Was I really someone’s wife now?
Could I call myself married when, just hours ago, I had been running through rain-slicked alleys, heart hammering as Ruslan Baranov’s men chased me, shadows and footsteps closing in from all sides?
Now I was trapped in a gilded cage, overlooking the Pacific, bound to a man whose dominance was absolute and whose patience for my defiance was razor-thin.
He didn’t want me to escape.
He didn’t want me to cheat.
And above all, he didn’t want me to hurt Violet.
On the surface, those rules sounded almost reasonable.
But beneath them was restraint barely held in check, the promise of consequences I could barely imagine—and yet, feel down to my bones.
I swallowed, feeling bile rise in my throat.
My head swam with a mix of rage, fear, and reluctant awe.
His eyes—dark, unyielding, impossibly sharp—held me hostage far more effectively than any chains ever could.
I would watch this new world, this new reality, for a few days.
If it proved unbearable—if those red lines were truly unendurable—then damn them.
I would escape.
I’m better at that than he can imagine.
Even if he controls Italy—or all of Europe—I’ve evaded the strongest men, and I will do it again.
I will not be a prisoner forever.
I am not built to sit trapped under someone’s roof, serving as a pawn in a revenge scheme against my father.
I spoke to myself with the quiet confidence that had kept me alive for years.
I had survived ambushes, traps, and hunters far smarter than any ordinary human;
I had disappeared into shadows that should have swallowed me whole, and I would do it again.
While I remain his wife, if he cheats... I will not hesitate. I’ll cheat back—hundred percent, no regrets.
I could not care less about the consequences.
The only reason I wouldn’t try to escape Vincenzo in the next few hours wasn’t just to test what this marriage would demand of me—it was because running from him meant returning to my old life.
Back to being hunted, racing from pillar to post, fighting for every breath, every heartbeat.

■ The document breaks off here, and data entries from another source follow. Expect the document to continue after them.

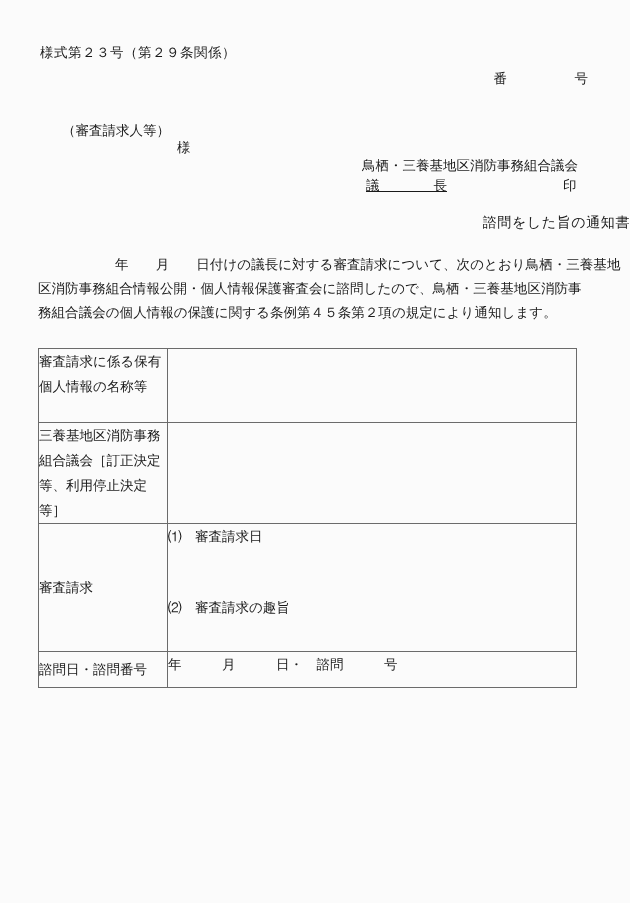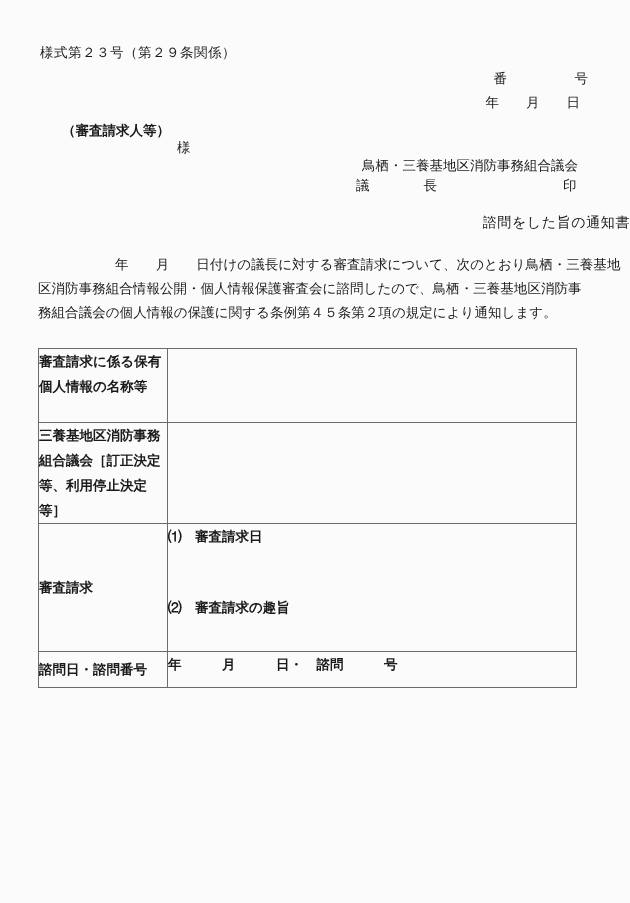"年 月 日" div.doc-date { html: <div>年 月 日</div> -> none }
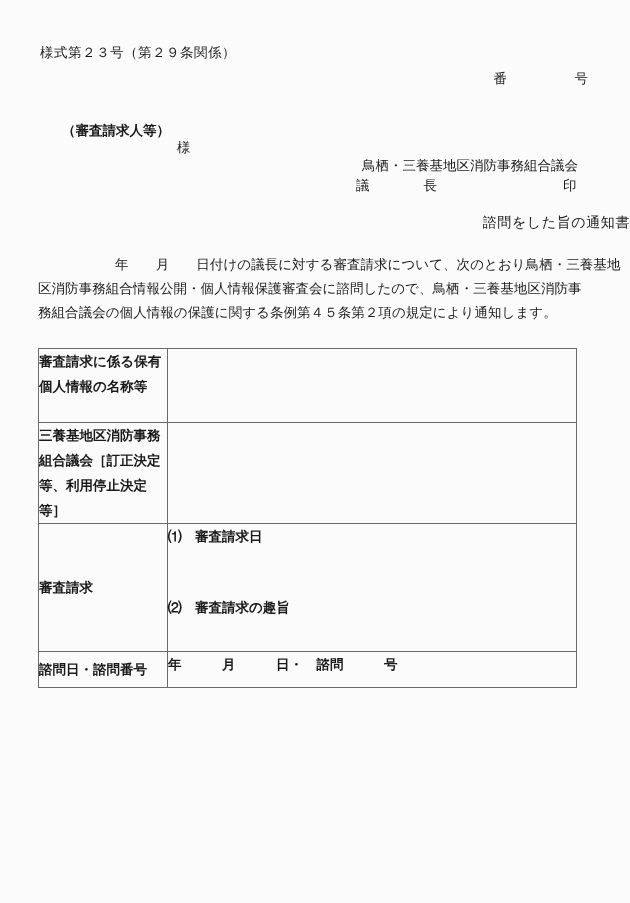"（審査請求人等）" .addressee { font-weight: bold -> none }
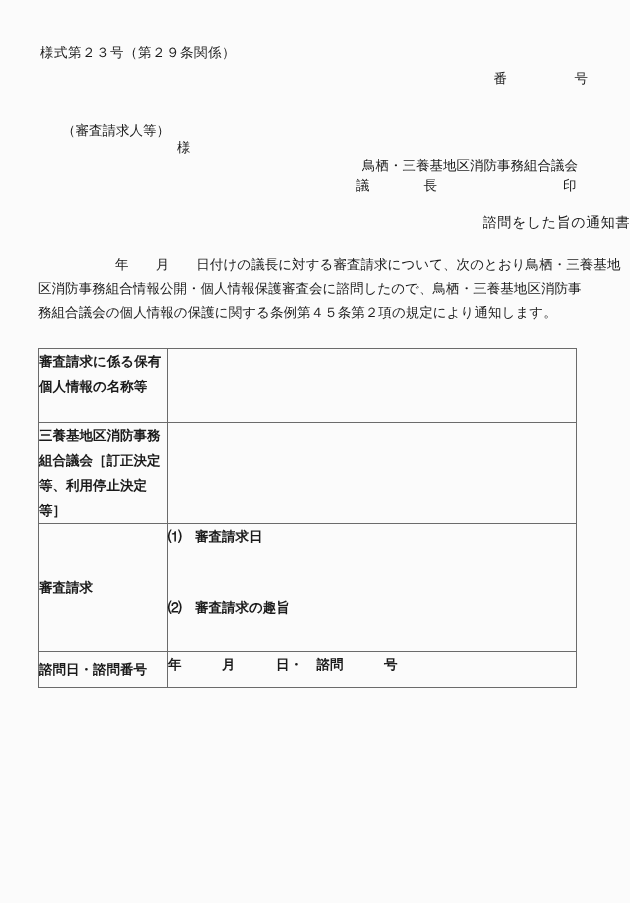"議 長" .issuer-title { left: 356px -> 366px; text-decoration: none -> underline }
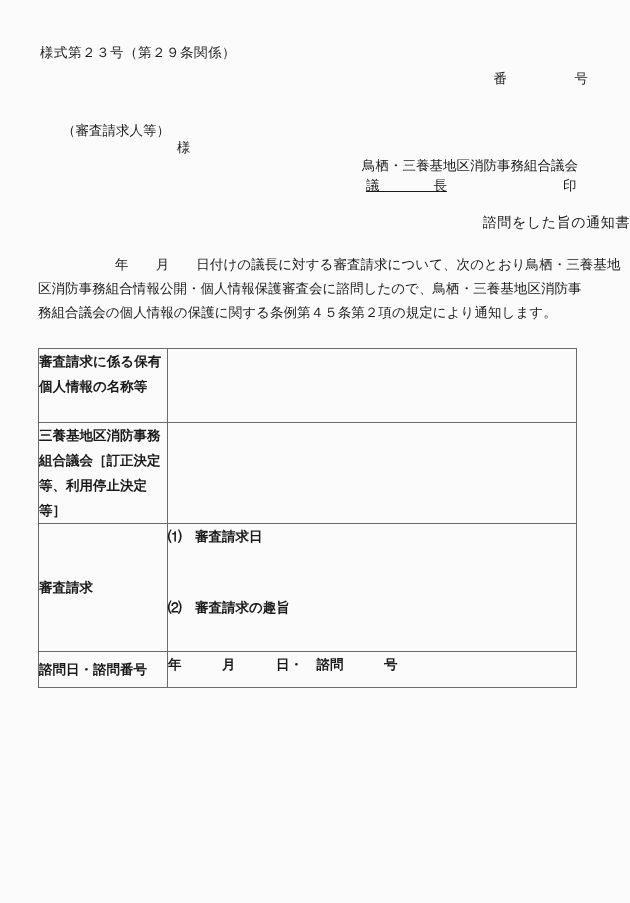"審査請求に係る保有個人情報の名称等" .form-table { font-weight: bold -> none }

Back into the crosshairs of Ruslan Baranov, a man who swore he would chase me until the day he dies.
And I know that if he ever catches me... he would deliver a punishment so brutal, so absolute, it would make history itself shudder.
“Ciro will arrive in a few minutes to show you to the room you’ll be staying in. Basic necessities should already be there,” he said, his tone clipped and impersonal, as if we were discussing logistics rather than the rules that would determine whether I lived or died under his roof.
It was jarring.
The ease with which he shifted from threats to normalcy.